Description
Avec son premier long-métrage en 2002, la réalisatrice et actrice Marina De Van offrait aux spectateurs une expérience aussi viscérale que fascinante, un film inclassable dans le cinéma français. Dans ma peau est un incontournable du body horror. Le récit d’une affection (littéralement) dévorante pour le corps, teinté de transgression et d’érotisme, maintenant disponible dans une nouvelle restauration 4K.
L’histoire est celle d’Esther, trentenaire parisienne enjouée. La jeune femme travaille dans le marketing et aspire à se faire embaucher dans la société dans laquelle elle est en mission. Avec son amoureux Vincent, elle projette d’acquérir un appartement. Lors d’une soirée, Esther fait une chute, et ne se rend compte qu’une fois rentrée chez elle qu’elle s’est blessée à la jambe. Cette plaie profonde deviendra, pour elle, une obsession. Esther développe une fascination pour sa propre chair, et commence à se lacérer elle-même, tout en cachant cette nouvelle passion à son entourage.

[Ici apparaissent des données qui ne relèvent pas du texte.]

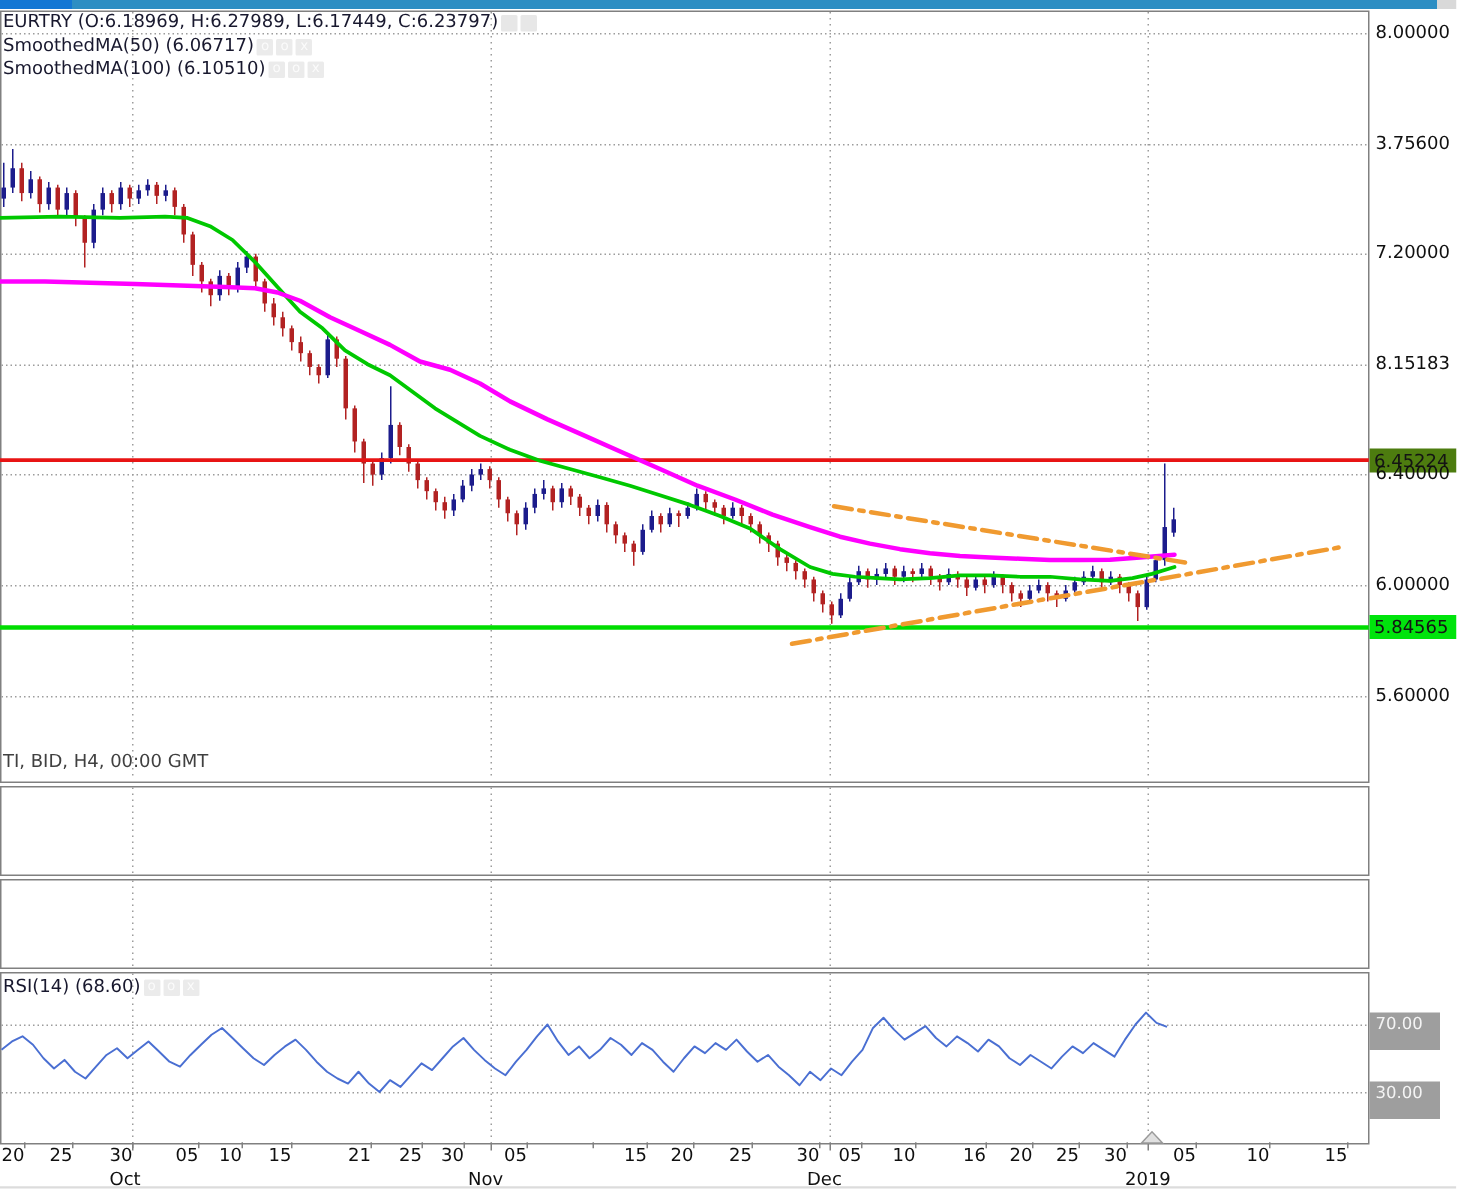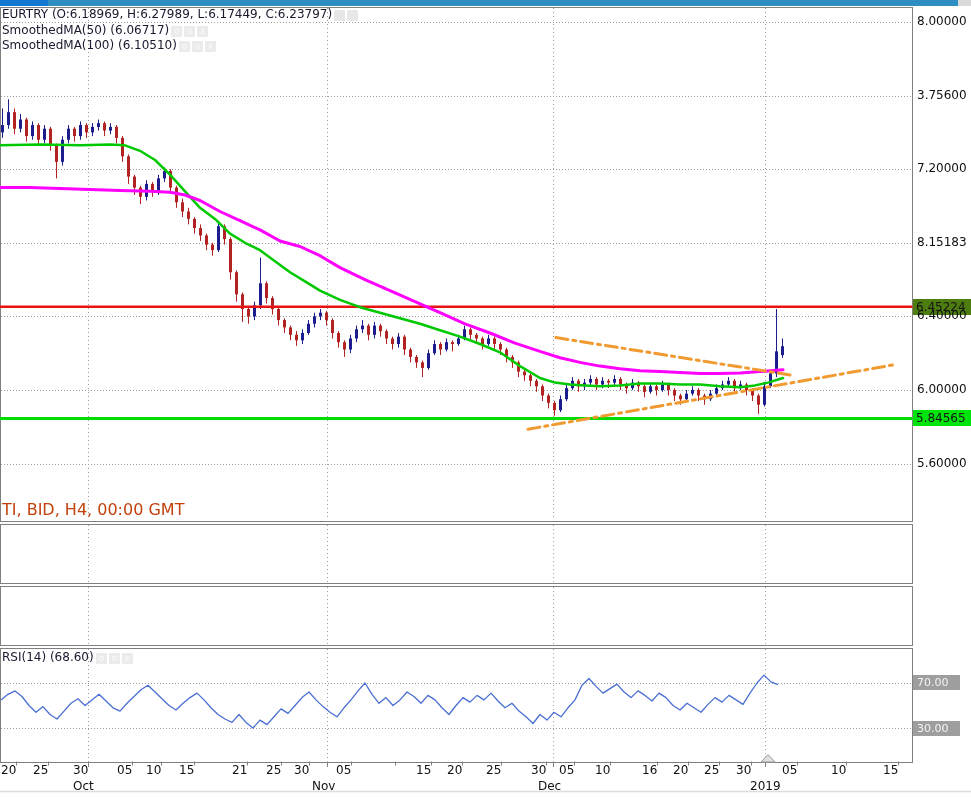"TI, BID, H4, 00:00 GMT" .txt { color: #c2410c -> #404040; font-size: 16px -> 12px }
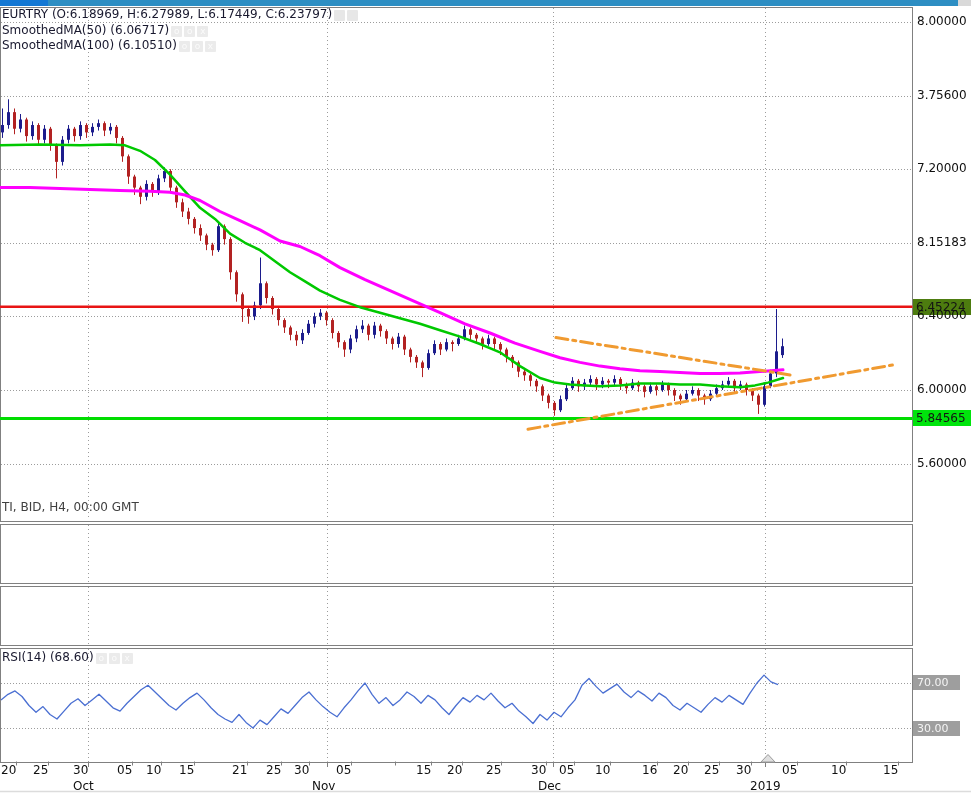"70.00" .rsi-badge { height: 15px -> 25px }
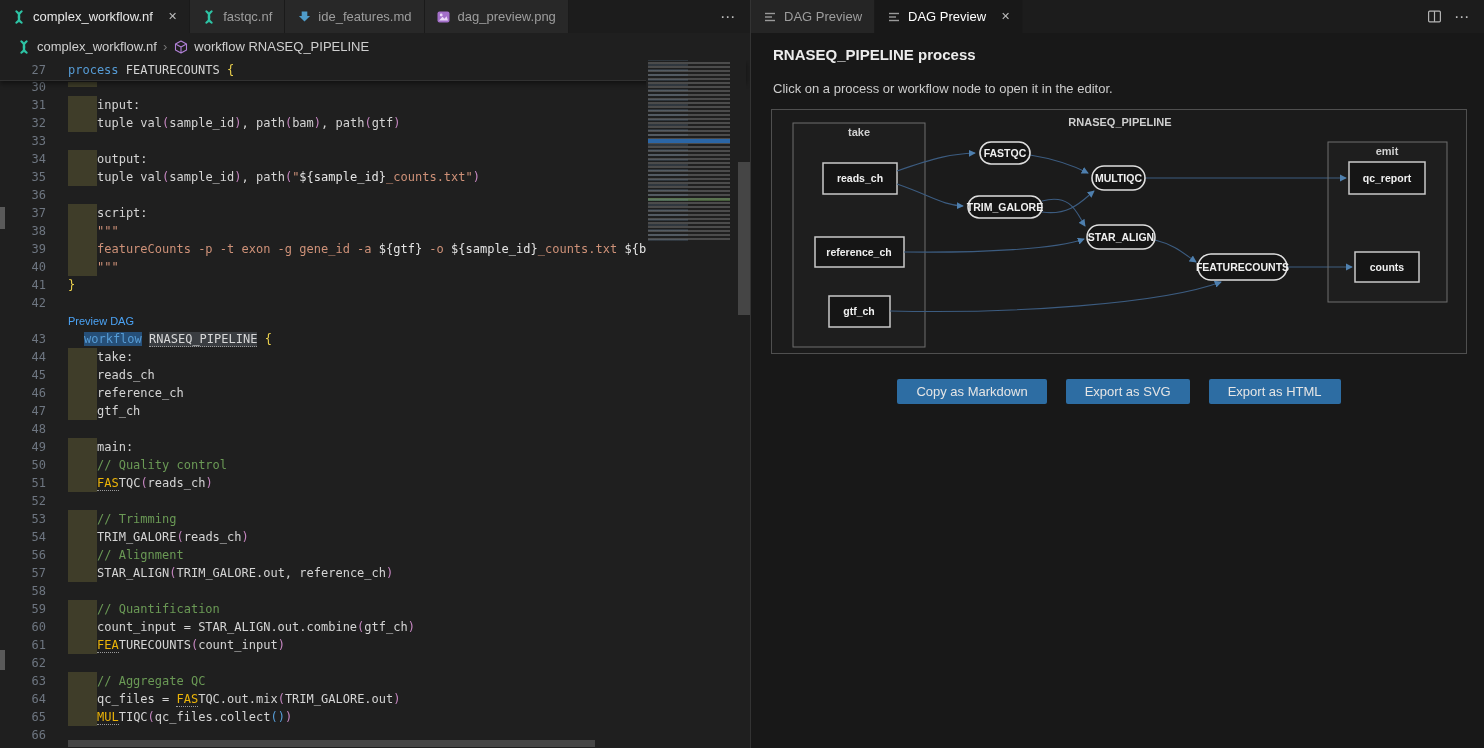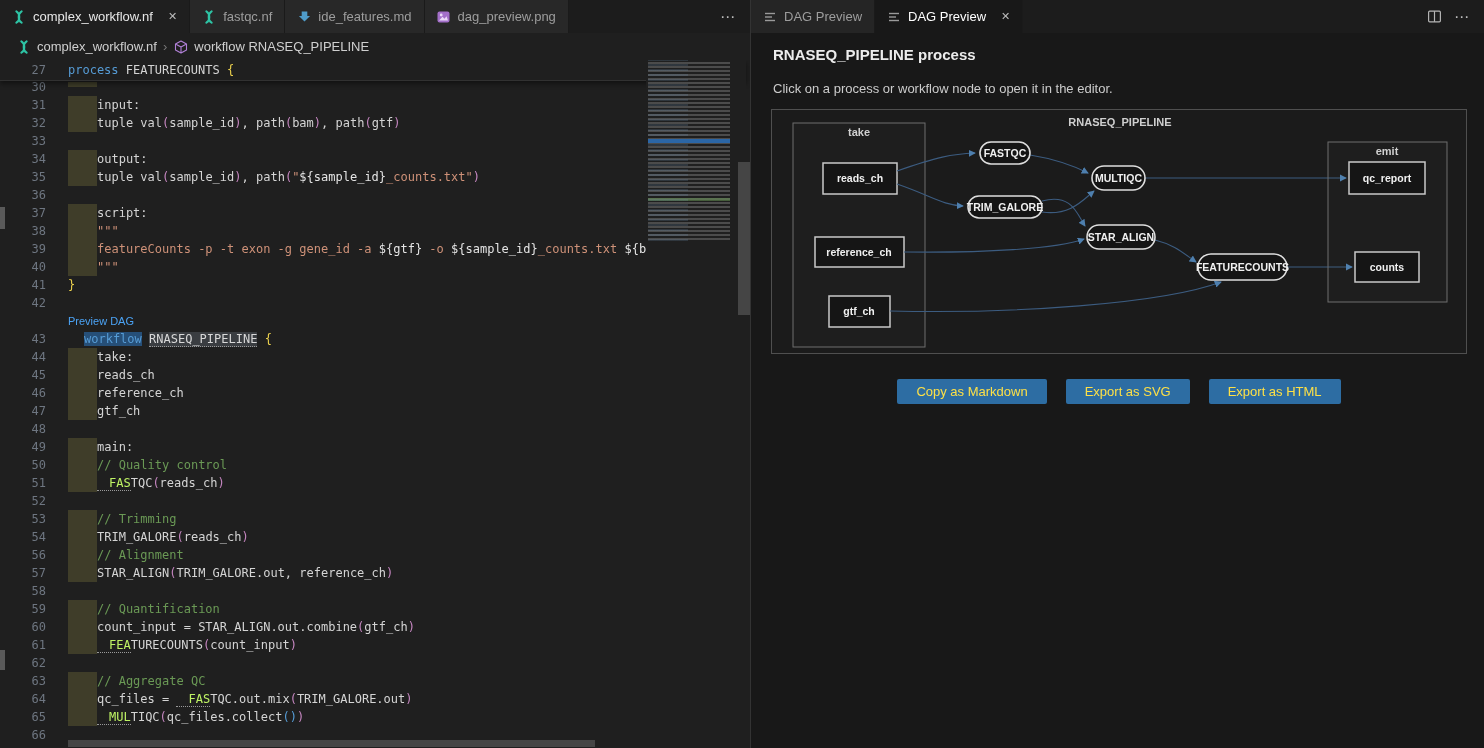"Copy as Markdown" .btn { color: #fde047 -> #e5e5e5 }
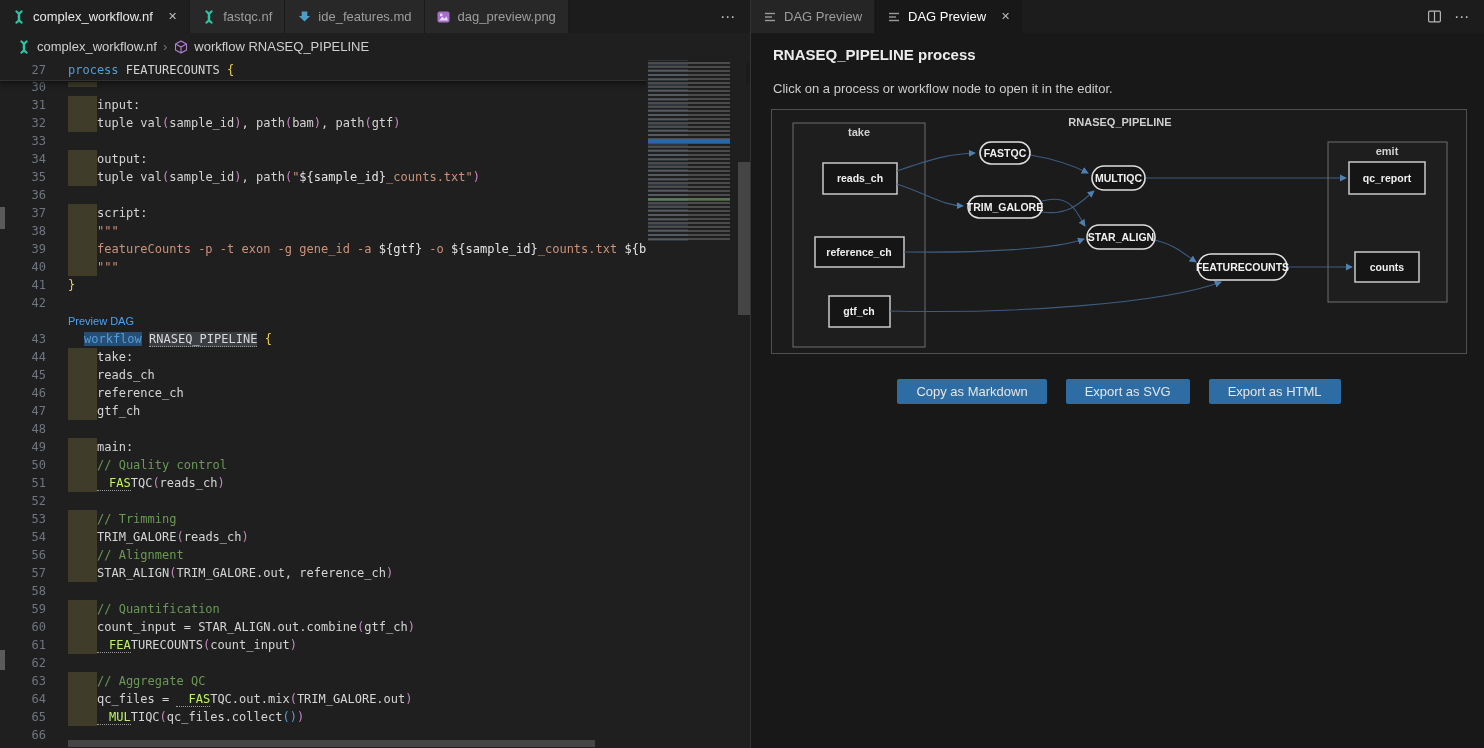"FAS" .tk-u { color: #bef264 -> #eab308; padding-left: 12px -> none }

A sa sortie, c’est le choc. La presse française comme internationale salue la virtuosité de la jeune cinéaste, et Dans ma peau se constitue rapidement une renommée aussi bien auprès d’amateurs d’un cinéma transgressif inspiré de David Cronenberg que de spectateurs impressionnés par la dimension symbolique du film. Marina De Van décrira plus tard dans ses livres ses addictions et son rapport à la dépendance et à l’autodestruction, constituant déjà la matière de ce premier film.
Dans la peau apparaît également comme totalement précurseur de la vague de films d’horreurs français “radicaux” que connaîtront les années 2000 : Haute tension (2003) d’Alexandre Aja, A l’intérieur (2007) de Julien Maury et Alexandre Bustillo, Frontière(s) (2007) de Xavier Gens, Martyrs (2008) de Pascal Laugier, ou encore La Horde (2009) de Yannick Dahan et Benjamin Rocher.